And this is what Lawvere realized: The diagonal argument establishes the relationship between the existence of a surjection on the one hand, and the existence of a no-fix-point mapping on the other hand. So far it’s been easy to find a no-fix-point functions. But let’s reverse the argument: If there is a surjection $A \to (A \to Y)$ then every function $Y \to Y$ must have a fixed point. That’s because, if we could find a no-fixed-point function, we could use the diagonal argument to show that there is no surjection.

But wait a moment. Except for the trivial case of a function on a one-element set, it’s always possible to find a function that has no fixed point. Just return something else than the argument you’re called with. This is definitely true in $Set$, but when you go to other categories, you can’t just construct morphisms willy-nilly. Even in categories where morphisms are functions, you might have constraints, such as continuity or smoothness. For instance, every continuous function from a real segment to itself has a fixed point (Brouwer’s theorem).

As usual, translating from the language of sets and functions to the language of category theory takes some work. The tricky part is to generalize the definition of a fixed point and surjection.

## Points and string diagrams

First, to define a fixed point, we need to be able to define a point. This is normally done by defining a morphism from the terminal object $1$, such a morphism is called a global element. In $Set$, the terminal object is a singleton set, and a morphism from a singleton set just picks an element of a set.

Since things will soon get complicated, I’d like to introduce string diagrams to better visualise things in a cartesian category. In string diagrams lines correspond to objects and dots correspond to morphisms. You read such diagrams bottom up. So a morphism

$\dot a \colon 1 \to A$

can be drawn as:

I will use dotted letters to denote “points” or morphisms originating in the unit. It is also customary to omit the unit from the picture. It turns out that everything works just fine with implicit units.

A fixed point of a morphism $t \colon Y \to Y$ is a global element $\dot y \colon 1 \to Y$ such that $t \circ \dot y = \dot y$. Here’s the traditional diagam:

And here’s the corresponding string diagram that encodes the commuting condition.

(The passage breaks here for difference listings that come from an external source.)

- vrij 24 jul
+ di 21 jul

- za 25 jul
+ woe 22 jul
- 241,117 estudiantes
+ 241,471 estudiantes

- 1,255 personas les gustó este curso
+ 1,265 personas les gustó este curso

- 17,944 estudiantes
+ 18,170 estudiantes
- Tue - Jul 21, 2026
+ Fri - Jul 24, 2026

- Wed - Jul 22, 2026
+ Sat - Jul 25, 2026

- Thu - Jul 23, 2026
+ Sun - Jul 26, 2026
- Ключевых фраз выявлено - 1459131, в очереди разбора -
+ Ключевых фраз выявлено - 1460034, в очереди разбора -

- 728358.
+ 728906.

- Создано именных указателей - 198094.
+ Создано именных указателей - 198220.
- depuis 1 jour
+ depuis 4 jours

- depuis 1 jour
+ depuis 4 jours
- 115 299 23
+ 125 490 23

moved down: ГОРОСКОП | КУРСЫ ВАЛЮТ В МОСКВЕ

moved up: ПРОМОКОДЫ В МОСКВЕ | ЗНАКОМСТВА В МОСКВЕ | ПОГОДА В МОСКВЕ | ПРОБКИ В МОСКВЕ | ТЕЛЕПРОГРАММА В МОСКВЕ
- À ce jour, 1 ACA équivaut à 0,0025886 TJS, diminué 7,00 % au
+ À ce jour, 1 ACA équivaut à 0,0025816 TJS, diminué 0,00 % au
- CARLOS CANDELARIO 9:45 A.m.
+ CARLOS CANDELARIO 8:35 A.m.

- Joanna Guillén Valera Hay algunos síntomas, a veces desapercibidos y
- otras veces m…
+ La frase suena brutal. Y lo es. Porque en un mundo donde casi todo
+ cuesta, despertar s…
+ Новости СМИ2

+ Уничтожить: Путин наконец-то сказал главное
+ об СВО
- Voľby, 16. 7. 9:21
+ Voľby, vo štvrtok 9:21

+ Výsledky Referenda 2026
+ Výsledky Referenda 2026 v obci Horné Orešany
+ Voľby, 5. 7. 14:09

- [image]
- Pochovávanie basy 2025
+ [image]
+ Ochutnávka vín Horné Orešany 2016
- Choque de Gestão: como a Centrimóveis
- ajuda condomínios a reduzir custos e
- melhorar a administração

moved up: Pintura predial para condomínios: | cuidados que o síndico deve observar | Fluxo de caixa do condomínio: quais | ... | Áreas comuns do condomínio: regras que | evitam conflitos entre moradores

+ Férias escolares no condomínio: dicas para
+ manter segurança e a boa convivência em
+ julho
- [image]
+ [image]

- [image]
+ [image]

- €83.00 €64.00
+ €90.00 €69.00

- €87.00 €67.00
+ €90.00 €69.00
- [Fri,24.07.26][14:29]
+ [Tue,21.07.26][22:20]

In string diagrams, morphisms are composed by stringing them along lines in the bottom up direction.

Surjections can be generalized in many ways. The one that works here is called surjection on points. A morphism $h \colon A \to B$ is surjective on points when for every point $\dot b$ of $B$ (that is a global element $\dot b \colon 1 \to B$) there is a point $\dot a$ of $A$ (the domain of $h$) that is mapped to $\dot b$. In other words $h \circ \dot a = \dot b$

Or string-diagrammatically, for every $\dot b$ there exists an $\dot a$ such that:

## Currying and uncurrying

To formulate Lawvere’s theorem, we’ll replace $B$ with the exponential object $Y^A$, that is an object that represents the set of morphisms from $A$ to $Y$. Conceptually, those morphism will correspond to rows in our table (or characteristic functions, when $Y$ is $2$). The mapping:

$\bar g \colon A \to Y^A$

generates these rows. I will use barred symbols, like $\bar g$ for curried morphisms, that is morphisms to exponentials. The object $A$ serves as the source of indexes for enumerating the rows of the table (just like the natural numbers in the previous example). The same object also provides indexing within each row.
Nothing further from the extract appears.